Koordinator Koalisi Masyarakat Sipil, Daniel Siagian, dari YLBHI-LBH Pos Malang menuturkan bahwa pernyataan Mahfud itu sangat tidak berdasar. Pernyataan itu menurut Daniel bukanlah kewenangannya, melainkan kewenangan Komnas HAM.
“Meski dalam hal ini Menkopolhukam menjelaskan pernyataannya didasarkan pada penyelidikan Komnas HAM, itu tetaplah keliru,” jelas Daniel dalam keterangan tertulisnya, Selasa (3/1/2023).

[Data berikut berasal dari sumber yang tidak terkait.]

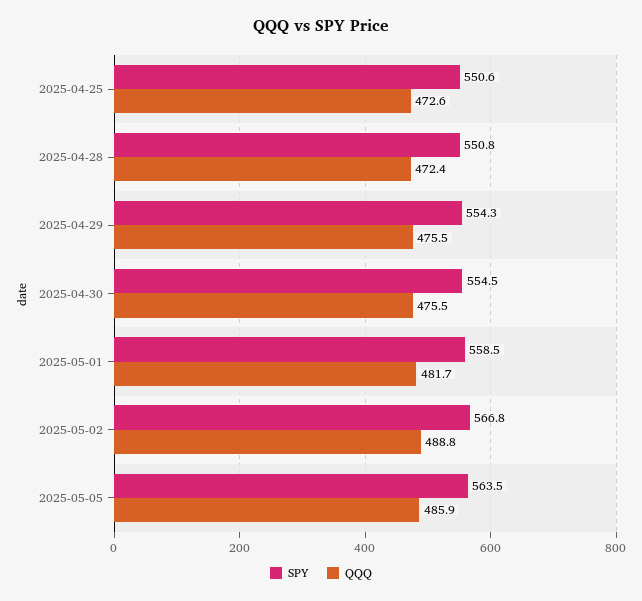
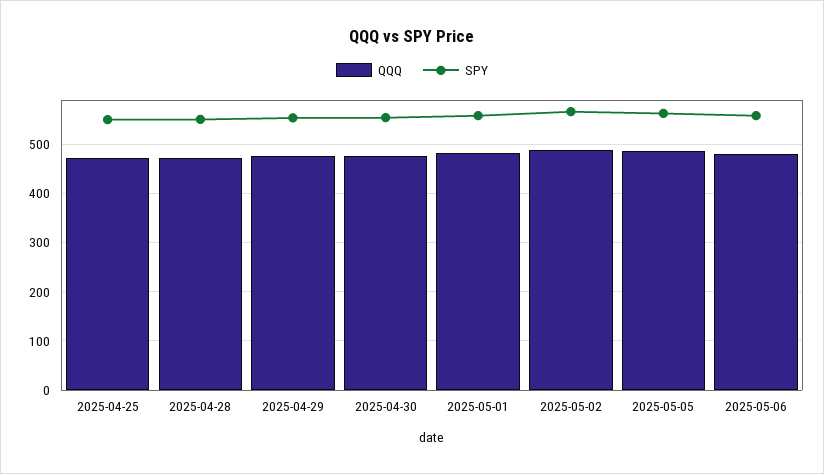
QQQ, 2025-05-06: none -> 480
SPY, 2025-05-06: none -> 560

Jika merujuk keterangan pers Komnas HAM Nomor 039/HM.00/XI/2022 tentang penyampaian laporan tragedi Kanjuruhan Malang, pendalaman kasus oleh Komnas HAM menggunakan kerangka UU Nomor 39 Tahun 1999 tentang Hak Asasi Manusia.
Jadi bukan UU 26 Tahun 2000 tentang Pengadilan HAM yang dapat menyatakan suatu peristiwa dapat dikategorikan sebagai pelanggaran HAM berat atau tidak yang didasari pada proses penyelidikan.
Bahwa walaupun Komnas HAM telah menyatakan terjadi pelanggaran HAM berdasarkan UU Nomor 39 Tahun 1999 tentang HAM. Tidak menutup kemungkinan bagi Komnas HAM untuk menyelidiki kasus kanjuruhan dalam kerangka pelanggaran HAM berat.
“Mengingat, Tragedi Kanjuruhan ini memiliki potensi untuk dapat disimpulkan sebagai pelanggaran HAM berat apabila proses penyelidikan oleh Komnas HAM dilakukan,” tuturnya.
Komnas HAM Diminta Melakukan Tindak Lanjut
Sebab itu, pihaknya mendesak Komnas HAM untuk menindaklanjuti kembali hasil temuan sebelumnya dengan melakukan penyelidikan dalam UU Nomor 26 Tahun 2000 tentang Pengadilan HAM. Dari penilaian mereka terdapat berbagai fakta yang perlu ditelusuri lebih lanjut.
Seperti terkait pertanggungjawaban komando atau atasan dalam pengerahan penggunaan kekuatan yang dilakukan oleh institusi keamanan. “Sebab dalam tragedi ini terdapat aktor high level yang juga harus dimintai pertanggungjawabannya secara hukum,” tegasnya.
Lebih lanjut, dalam situasi seperti ini, Mahfud MD harusnya lebih berfokus pada rekomendasi laporan TGIPF yang dinilai hingga saat ini belum terlihat perkembangan yang signifikan.
Beberapa di antara poin rekomendasi yang belum dilakukan seperti meminta Ketua Umum PSSI dan seluruh jajaran Komite Eksekutif mengundurkan diri sebagai bentuk pertanggungjawaban moral.
Lalu, ada penyelidikan lanjutan anggota Polri dan prajurit TNI yang melakukan kekerasan, tidak terkecuali kepada pejabat Polri yang menandatangani surat rekomendasi izin keramaian.
Rekomendasi izin keramaian ini tertera dalam No: Rek/000089/IX/YAN.2.1/2022/DITINTELKAM tanggal 29 September 2022 yang ditandatangani oleh Dirintelkam atas nama Kapolda Jawa Timur.
Terlebih lagi, diketahui saat ini baru terdapat 6 orang yang ditetapkan sebagai tersangka oleh kepolisian dengan pasal-pasal pidana yang ancamannya tergolong ringan.
Ini menimbulkan ketidakadilan baru bagi para korban dan keluarga korban, antara lain Pasal 359 KUHP dan/Pasal 360 KUHP dan/atau Pasal 103 ayat (1) Jo Pasal 52 U No. 11 Tahun 2022 tentang Keolahragaan.
Adapun, Koalisi Masyarakat Sipil terdiri dari Lembaga Bantuan Hukum Surabaya pos Malang (LBH Malang), Lembaga Bantuan Hukum Surabaya (LBH Surabaya), Yayasan Lembaga Bantuan Hukum Indonesia (YLBHI), Komisi Untuk Orang Hilang dan Korban Tindak Kekerasan (KontraS), Lokataru Foundation, dan IM57+ Institute.